=== PROBLEM DETAILS ===
Each line that includes the word "font" should be copied from the records.

=== AVAILABLE DATA ===
┌──

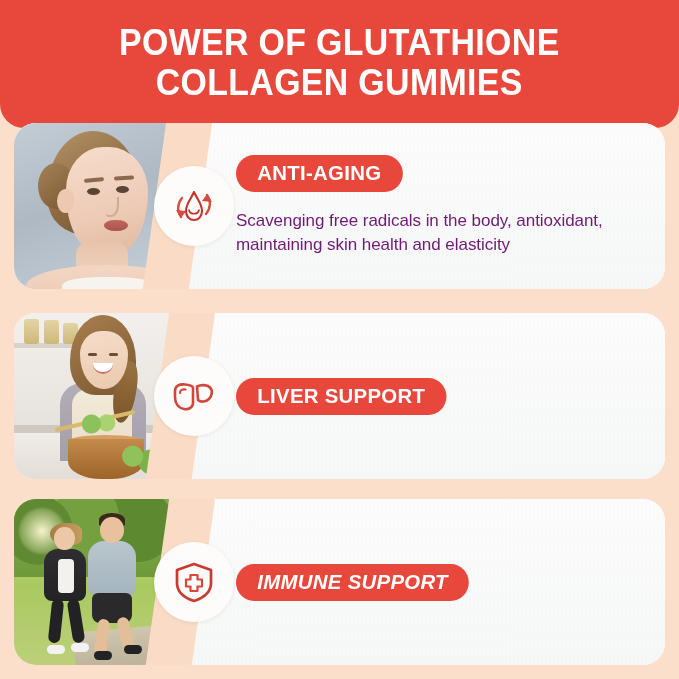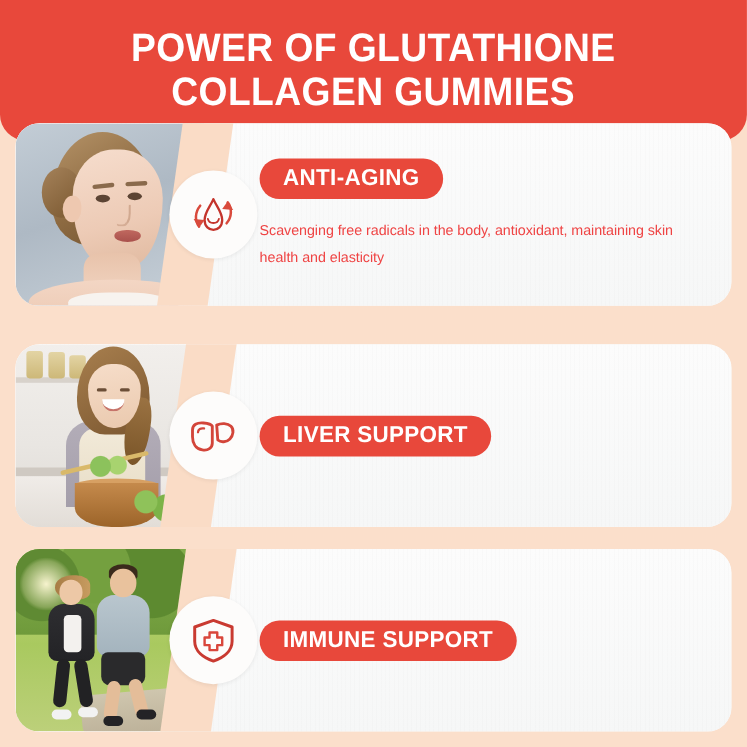--- a/index.html
+++ b/index.html
@@ -53,7 +53,7 @@
     border-radius: 22px;
     overflow: hidden;
   }
-  .card-1 { top: 112px; }
+  .card-1 { top: 123px; }
   .card-2 { top: 313px; }
   .card-3 { top: 499px; }
 

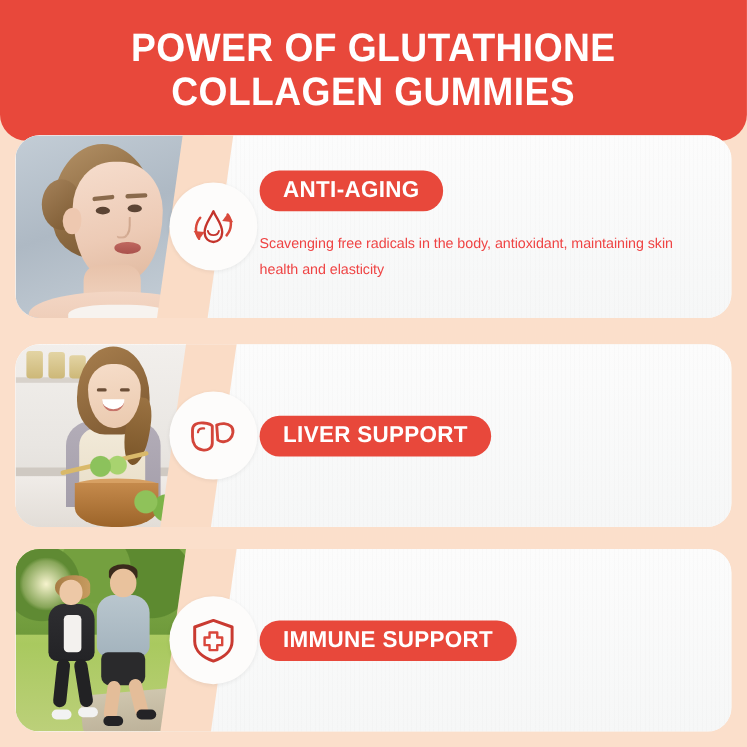--- a/index.html
+++ b/index.html
@@ -466,8 +466,8 @@
   }
   .desc {
     margin-top: 17px;
-    color: #ef4444;
-    font-size: 13px;
+    color: #701a75;
+    font-size: 17px;
     line-height: 24px;
     max-width: 420px;
     letter-spacing: -0.05px;

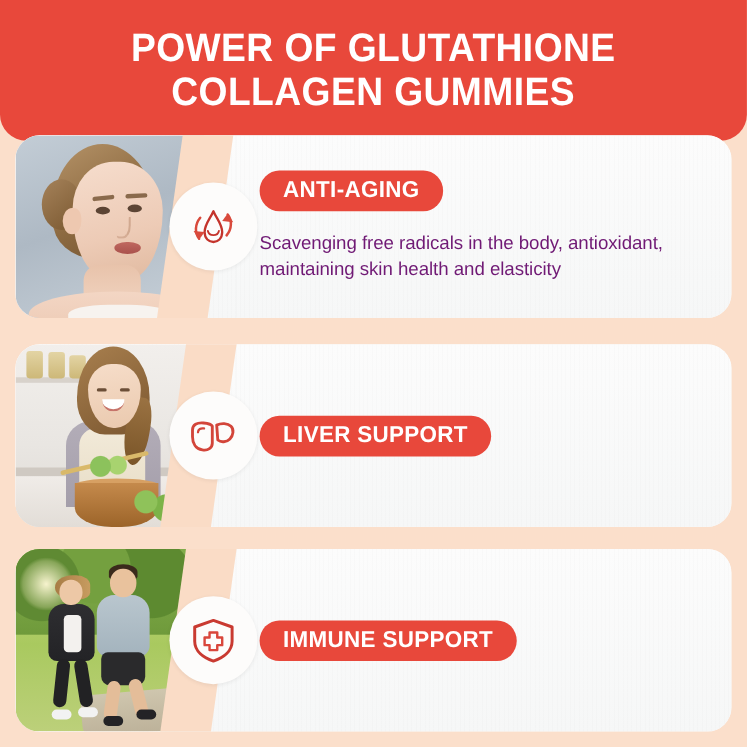--- a/index.html
+++ b/index.html
@@ -55,7 +55,7 @@
   }
   .card-1 { top: 123px; }
   .card-2 { top: 313px; }
-  .card-3 { top: 499px; }
+  .card-3 { top: 499px; font-style: italic; }
 
   .card-paper {
     position: absolute;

└──

=== RESPONSE BELOW ===
-    font-size: 13px;
+    font-size: 17px;
+  .card-3 { top: 499px; font-style: italic; }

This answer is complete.